REPUBLIKA.CO.ID, Pernahkah anak Anda tiba-tiba melontarkan pertanyaan, “Mengapa dia pergi ke gereja, bukan ke masjid?”
Ketika si kecil mulai menunjukkan rasa penasarannya terhadap perbedaan agama, ayah dan ibu harus siap memberi penjelasan. Ajarkan anak cara menghargai perbedaan.
Sikap toleran merupakan salah satu kunci sukses bagi anak untuk dapat menjalin hubungan dengan orang lain. Toleransi merupakan awal dari sikap menerima kenyataan perbedaan bukanlah hal yang salah. Justru, perbedaan tersebut harus dihargai dan dimengerti sebagai bentuk keberagaman.
Sikap penuh toleransi merupakan hal yang esensial dalam berbagai sendi kehidupan.

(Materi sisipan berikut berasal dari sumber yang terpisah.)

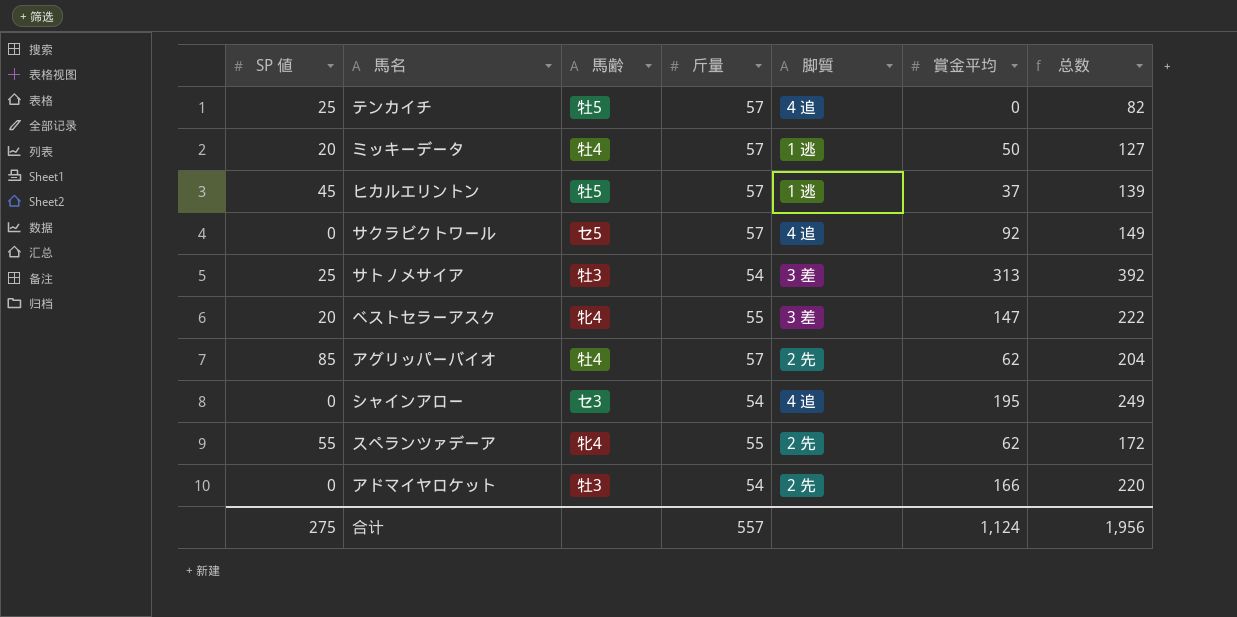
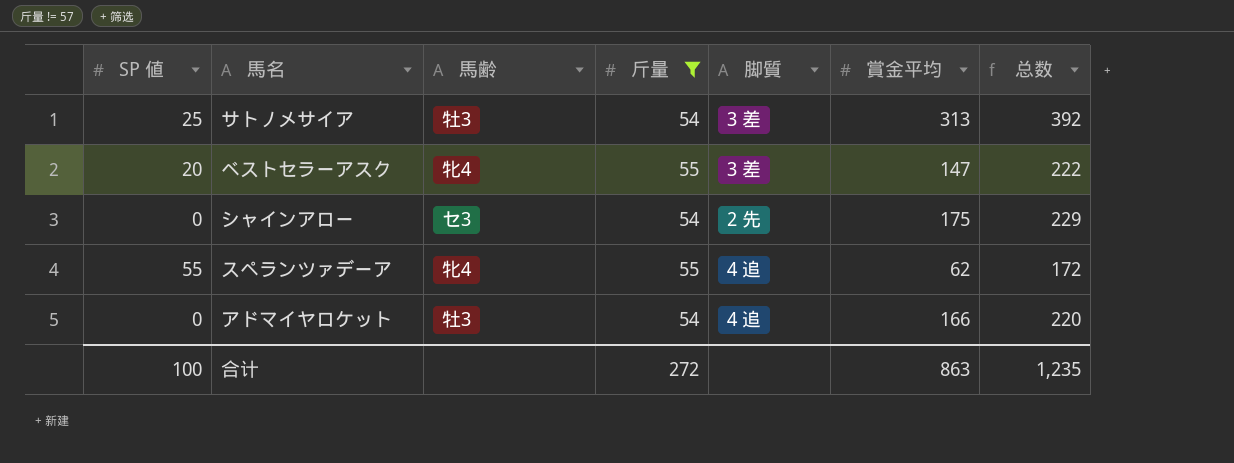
filter: none -> 斤量 != 57
シャインアロー | 脚質: 4 追 -> 2 先
シャインアロー | 賞金平均: 195 -> 175
シャインアロー | 总数: 249 -> 229
スペランツァデーア | 脚質: 2 先 -> 4 追
アドマイヤロケット | 脚質: 2 先 -> 4 追
合计 | SP 値: 275 -> 100
合计 | 斤量: 557 -> 272
合计 | 賞金平均: 1,124 -> 863
合计 | 总数: 1,956 -> 1,235

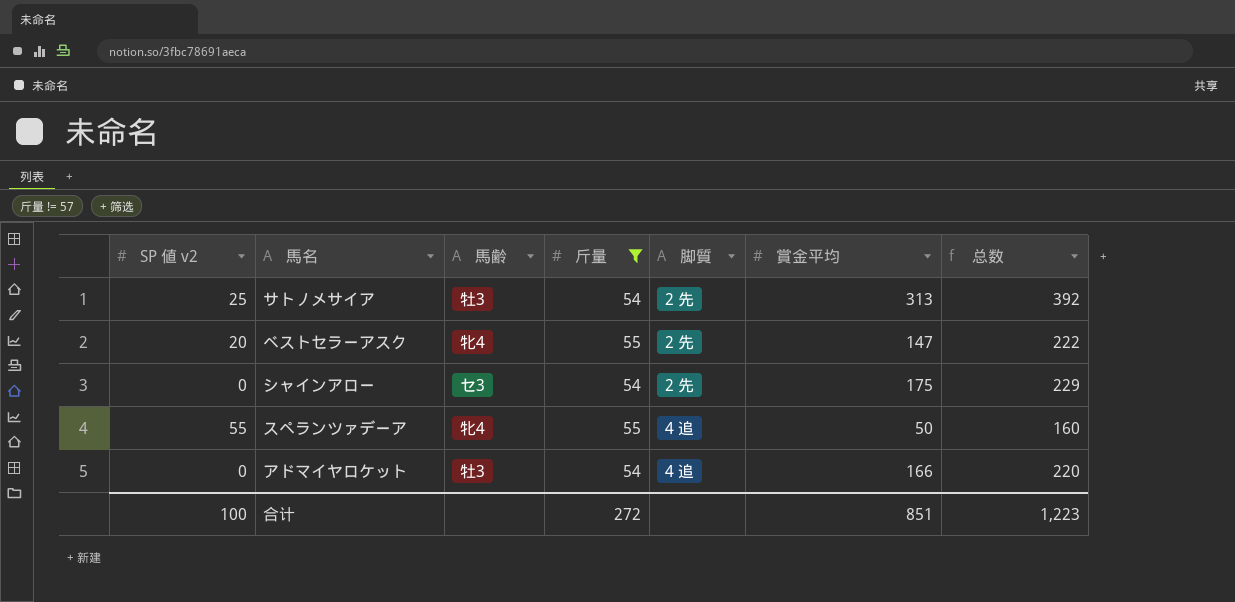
column name: SP 値 -> SP 値 v2
サトノメサイア | 脚質: 3 差 -> 2 先
ベストセラーアスク | 脚質: 3 差 -> 2 先
スペランツァデーア | 賞金平均: 62 -> 50
スペランツァデーア | 总数: 172 -> 160
合计 | 賞金平均: 863 -> 851
合计 | 总数: 1,235 -> 1,223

Psikolog Elly Risman mengatakan, tiap orang tua perlu mengajarkan anak agar mampu berpikiran terbuka dan berempati terhadap setiap perbedaan, baik dalam hal suku bangsa, agama, maupun ras.

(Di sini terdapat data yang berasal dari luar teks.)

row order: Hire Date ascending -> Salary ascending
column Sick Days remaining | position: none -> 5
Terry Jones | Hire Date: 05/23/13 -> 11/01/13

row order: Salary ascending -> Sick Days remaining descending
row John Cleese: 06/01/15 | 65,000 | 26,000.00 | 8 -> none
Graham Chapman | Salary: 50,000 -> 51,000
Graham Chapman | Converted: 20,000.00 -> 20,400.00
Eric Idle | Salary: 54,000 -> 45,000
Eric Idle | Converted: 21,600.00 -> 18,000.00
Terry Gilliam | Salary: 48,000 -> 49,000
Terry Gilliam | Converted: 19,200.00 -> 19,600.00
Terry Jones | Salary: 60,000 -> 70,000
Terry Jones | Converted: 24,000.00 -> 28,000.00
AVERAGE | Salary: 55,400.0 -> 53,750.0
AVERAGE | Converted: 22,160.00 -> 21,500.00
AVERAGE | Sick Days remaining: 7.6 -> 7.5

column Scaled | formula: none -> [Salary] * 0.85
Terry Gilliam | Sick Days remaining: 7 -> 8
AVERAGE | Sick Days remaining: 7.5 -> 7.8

"Sikap toleran akan membuat anak mampu menghargai perbedaan kualitas dalam diri orang lain serta bisa membuka diri terhadap pandangan dan keyakinan baru, juga menghargai orang lain tanpa membedakan suku, gender, penampilan, budaya, kepercayaan, dan kemampuan," ujar perempuan kelahiran Aceh, 21 April 1951, ini.
Sikap positif tersebut akan membuat seorang anak memperlakukan orang lain dengan baik dan penuh pengertian, menentang permusuhan, kekejaman, dan juga kefanatikan. Toleransi membantu anak memahami bahwa orang lain berhak diperlakukan dengan penuh rasa cinta, keadilan, dan penghargaan sekalipun mereka tidak sependapat dengan keyakinan atau perilaku si anak.
Elly mengatakan, anak yang toleran cenderung menunjukkan pengertian pada orang lain. Anak yang demikian ketika berteman tidak menghiraukan usia, budaya, agama, atau jenis kelamin. Mereka akan menunjukkan penghargaan pada orang dewasa dan figur yang memiliki wewenang atau kuasa, terbuka untuk mengenal orang dari berbagai latar belakang dan keyakinan berbeda, dan berani menyuarakan perasaan tidak senang dan kepedulian terhadap seseorang yang dihina.
Anak-anak yang bersikap toleran akan mengulurkan tangan pada anak lain yang lemah, tak memperbolehkan kecurangan dan ketidaktoleranan terjadi, serta menahan diri untuk berkomentar atau meledek yang akan melukai hati kelompok atau anak lain. Anak-anak semacam itu juga bangga atas budaya dan leluhur mereka serta ramah dan terbuka pada orang lain.
"Mereka akan fokus pada karakter positif dan menahan diri untuk tidak mengotak-kotakkan orang lain meski ada perbedaan di antara mereka," kata dia.